Grumbling, Jamelia headed back out into the cold and wet. At least it was warm around the cars, and as long as she kept upwind she didn't have to breathe in the fumes. The falling water hissed as it touched the hot metal of the burning vehicles, and she swept her eyes and flashlight over the nearby buildings.

A stylised shape was painted in white onto the abandoned office block that backed onto the parking lot, fresher than the rest of the graffiti that tattooed it. It suggested a little girl holding a red balloon, and sprayed under it was-

RIP ENID EMILTON

-in crude capital letters.

Jamelia's nose wrinkled in contempt.

Three years ago or so, there had been a nasty incident where the five year-old daughter of a prominent figure in the Patriot Movement had been killed in a fight between Chinese and Japanese gangers. It hadn't been a political thing. She'd just been caught in the crossfire and hit by a stray bullet. It happened.

Except most of the children caught in random crossfires weren't so pretty, blonde and photogenic, didn't have parents who had lots of Movement contacts and press support and _certainly_ weren't such a convenient martyr.

Come to mention it, almost all children who died in such a manner didn't have the initials 'EE' leading to local skinheads taking her as a cause celebre, either.

She shook her head in disgust. It was pretty clear what had happened here. Some poor bastard got beat up, his car set on fire, and now this graffiti? Yeah. It was just another bubble in a city which was set to boil. She'd been on the scene when that mob had set on those Asian workers down at the docks, where people had died. And a week ago, Lung, the parahuman leader of the Bomei, burned down several warehouses in the docks owned by companies linked to the Empire-88 and the Iron Eagles. And then there had been the shootings, up in the northern parts of the city…

The gangers here had been looking for revenge.

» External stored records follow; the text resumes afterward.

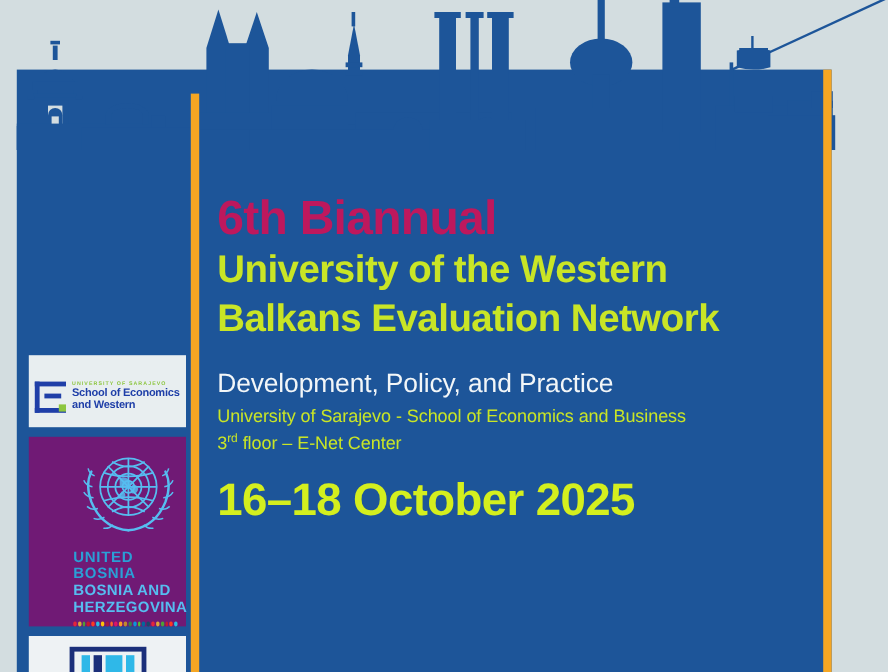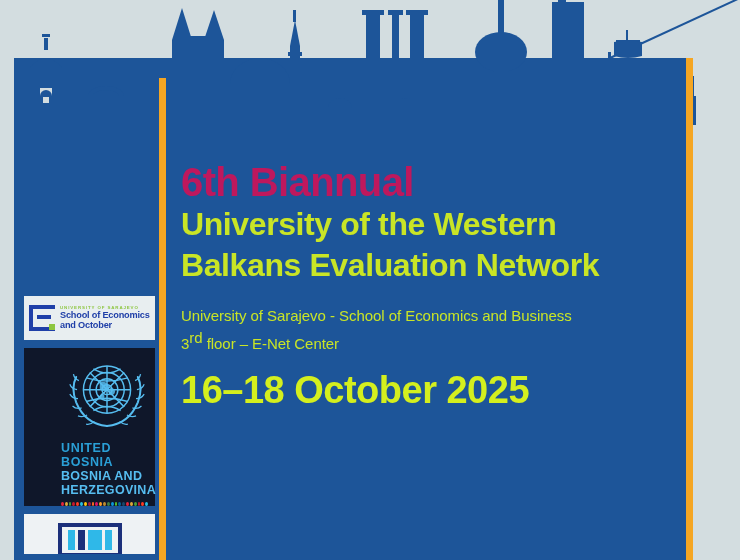--- a/index.html
+++ b/index.html
@@ -49,24 +49,24 @@
   .logo-col {
     position:absolute;
     left:24px; top:296px;
     width:131px;
   }
   .logo-box {
     background:#e8eef0;
     margin-bottom:8px;
     position:relative;
   }
-  .logo-box.white { background:#0f172a;padding-left:37px; }
-
-  
-  .seb-box { height:44px; padding:22px 5px; display:flex; align-items:center; }
+  .logo-box.white { background:#701a75;padding-left:37px; }
+
+  
+  .seb-box { height:60px; padding:22px 5px; display:flex; }
   .seb-mark {
     width:26px; height:26px;
     flex:0 0 26px;
     position:relative;
     margin-right:5px;
   }
   .seb-mark .e-outer {
     position:absolute; left:0; top:0;
     width:26px; height:26px;
     border:4px solid #1f3fa8;
@@ -147,21 +147,21 @@
     font-size:22px; color:#f2f6f8; font-weight:normal;
     line-height:1.33; display:block; letter-spacing:-0.1px;
   }
   .venue {
     margin-top:3px;
   }
   .venue-line {
     font-size:15px; color:#c9e526; line-height:1.45;
     display:block; letter-spacing:-0.05px;
   }
-  .venue-line sup { font-size:15px; vertical-align:super; }
+  .venue-line sup { font-size:10px; vertical-align:super; }
   .dates {
     margin-top:16px;
     font-size:38px; font-weight:bold; color:#d4ef1e;
     letter-spacing:-0.5px; line-height:1.1; display:block;
   }
 </style>
 </head>
 <body>
 
 <div id="poster">
@@ -247,21 +247,21 @@
 
     <div class="logo-box seb-box">
       <div class="seb-mark">
         <span class="e-outer"></span>
         <span class="e-mid"></span>
         <span class="e-dot"></span>
       </div>
       <div class="seb-txt">
         <span class="seb-uni">UNIVERSITY OF SARAJEVO</span>
         <span class="seb-name">School of Economics</span>
-        <span class="seb-name">and October</span>
+        <span class="seb-name">and Western</span>
       </div>
     </div>
 
     <div class="logo-box white un-box">
       <svg class="un-emblem" viewBox="0 0 100 86" xmlns="http://www.w3.org/2000/svg">
         <g stroke="#56bdf0" fill="none" stroke-width="1.6">
           <circle cx="50" cy="36" r="26"></circle>
           <circle cx="50" cy="36" r="19"></circle>
           <circle cx="50" cy="36" r="12"></circle>
           <circle cx="50" cy="36" r="5.5"></circle>
@@ -324,20 +324,21 @@
       </div>
     </div>
   </div>
 
   <div class="content">
     <span class="t-line1">6th Biannual</span>
     <span class="t-line2">University of the Western</span>
     <span class="t-line3">Balkans Evaluation Network</span>
 
     <div class="subtitle">
+      <span class="sub-line">Development, Policy, and Practice</span>
     </div>
 
     <div class="venue">
       <span class="venue-line">University of Sarajevo - School of Economics and Business</span>
       <span class="venue-line"><span>3</span><sup>rd</sup><span> floor – E-Net Center</span></span>
     </div>
 
     <span class="dates">16–18 October 2025</span>
   </div>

She doubted that the skinheads here had even known that the man they'd attacked had been Chinese, rather than Japanese. They probably thought every Asian in the city went around as part of one big gang, if they cared that much. Jamelia had worked the street beat long enough to know that it was laughable that the Chinese-Americans who made up the White Lion Association and the local branch of the 14K Triad would want anything to do with the first generation Japanese refugees who named their gang for their 'exile'.

She worked her way along the wall. More gang graffiti. Most of it looked recent, and it was all done in a similar style. There was that recurring runic theme these racist groups seemed to love, tugged straight off the front cover of a heavy metal album. Some of it was actually pretty artistic, by the standards of some of the crap she'd seen scrawled on walls, which suggested they'd had time to work here.

She reached the edge of the building, where it led over to the next lot and a still-active building, and glanced down the alleyway which separated the two. The other building had been freshly painted in the past few months, but had still managed to gather a thinner layer of spray-paint. Patches of off-grey marked areas where some of the larger or more obnoxious gang marks had been painted over.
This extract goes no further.